飛行系のと言ったってことは、この世界におけるスキルの名称みたいなものか?
「加護を知らぬと言うのか。どこまで我を侮辱すれば気がすむのだ」
「本当に知らないんだ!」
「全てのものが生まれた時に神から与えられる力を知らぬだと⁈」
ひょっとしてこれは異世界からきた証明になるのでは。
だが、無いことをどうやって証明すれば。
「だからこの世界で生まれて無いんだって、神にこっちの世界に落とされただけでチートスキルも持たせて貰えなかったし。渡されたのはこのただの木剣だけ!」
俺は勢いよく木剣を地面に叩きつけ、ガンガンと何度も繰り返した。
周りの衛兵が一斉に剣を構え、俺に剣の先を集めた。
「知ってるか?この木剣折れないんだぞ?」
もはや笑うしかなかった。
木剣もどことなく震えているように感じた。
「いい加減にしろ‼︎我を愚弄し、挙句の果てに神まで侮辱するとは…。即刻惨殺せよ‼︎」
逃げ場無く囲んでいた衛兵が一斉に斬りかかる。
もう駄目か
「お待ちください‼︎」
衛兵の隙間から杖を持った老人の姿が見えた。
「どうしたと言うのだ賢者よ」
「彼は本当に加護を持っておりません。私の水晶で映したところ一切の説明が出てこなかったのです」
賢者と呼ばれる老人は杖にはめられた大きな水晶を覗き込むように俺を映した。
「賢者が言うなら真実なのだろう」
「こんな老人なんぞには勿体無いくらいの有難きお言葉。それにしても、王もお人が悪い。あなたの加護ならこの者の言葉が真実かどうかなどとっくに分かっているでしょうに。ホホホ」
「どうしても罰を与えたかったのだ。我もまだまだ青いのぉ」
「ホホホホホッ」
「ハハハハッ」
二人はしばらく楽しそうに笑い合っていた。
「…」
はぁ?
このクソジジイ俺が異世界から来たこと分かっていたのに殺そうとしていたのか?
冗談じゃない。
ジジイのままごとに付き合って殺されてたまるか。
「おいこらジジイ‼︎」
「あ?」
「貴様無礼だぞ!すぐに謝罪しろ」
鎧の男が俺の頭を押さえ、座ったまま地面に押し付けられた。
「図にのるなよ小僧。今だに貴様の命は我が握っているのだぞ。それに宿も金も無いこの世界でどうやって生きて行くと言うのだ」
アルバートは嬉しそうに首を伸ばしながら俺を見下した。
「クソッ!小僧、小僧って…俺の名前はなぁ!」
「小僧の名前になど興味無いわ!いいか、選ばせてやる。今すぐこの場で処刑されるか、兵として我が国に貢献するか。さぁ選べ」
「クッソォォォォ‼︎」
選択肢なんてものは元からなく俺は兵にならざるを得なかった。
名前すらも名乗らせてもらえず、押さえつけられてる頭を上げようと両手に力をいれるも鎧の男に力比べで勝てるはずもなかった。

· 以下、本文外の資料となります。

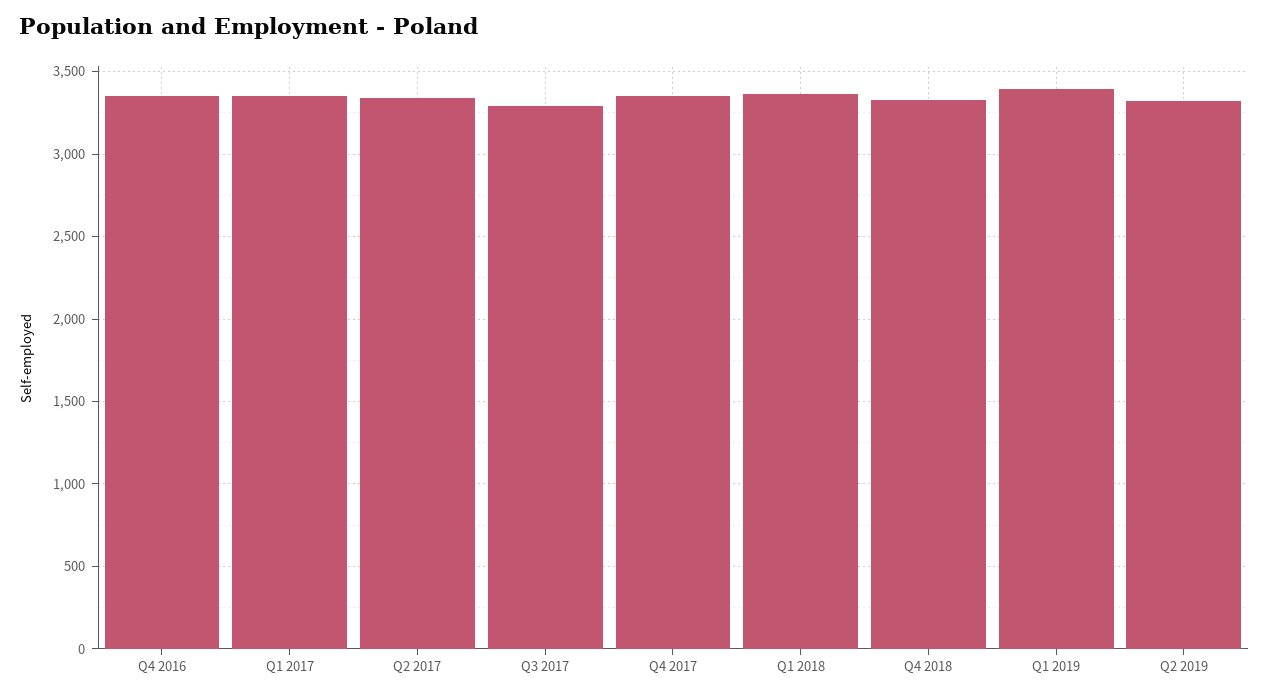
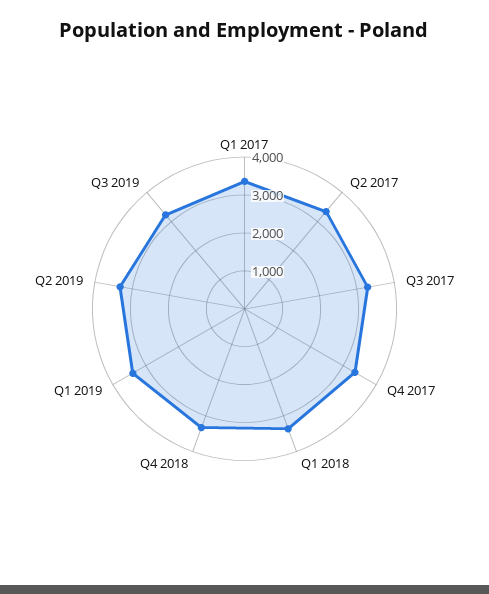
Q4 2016: 3350 -> none
Q3 2019: none -> 3250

「俺は強くなって、ゼッテーに彼女と…ミィナ王女と結婚してやる‼︎‼︎そん時はよろしくお願いしますよ、アルバートおじさん」
下から睨みつけるようにアルバートの目を見続けた。
「クッ‼︎小僧め、やれるものならやってみろ」
俺とアルバートの間に火花のようなものがバチバチと弾けた。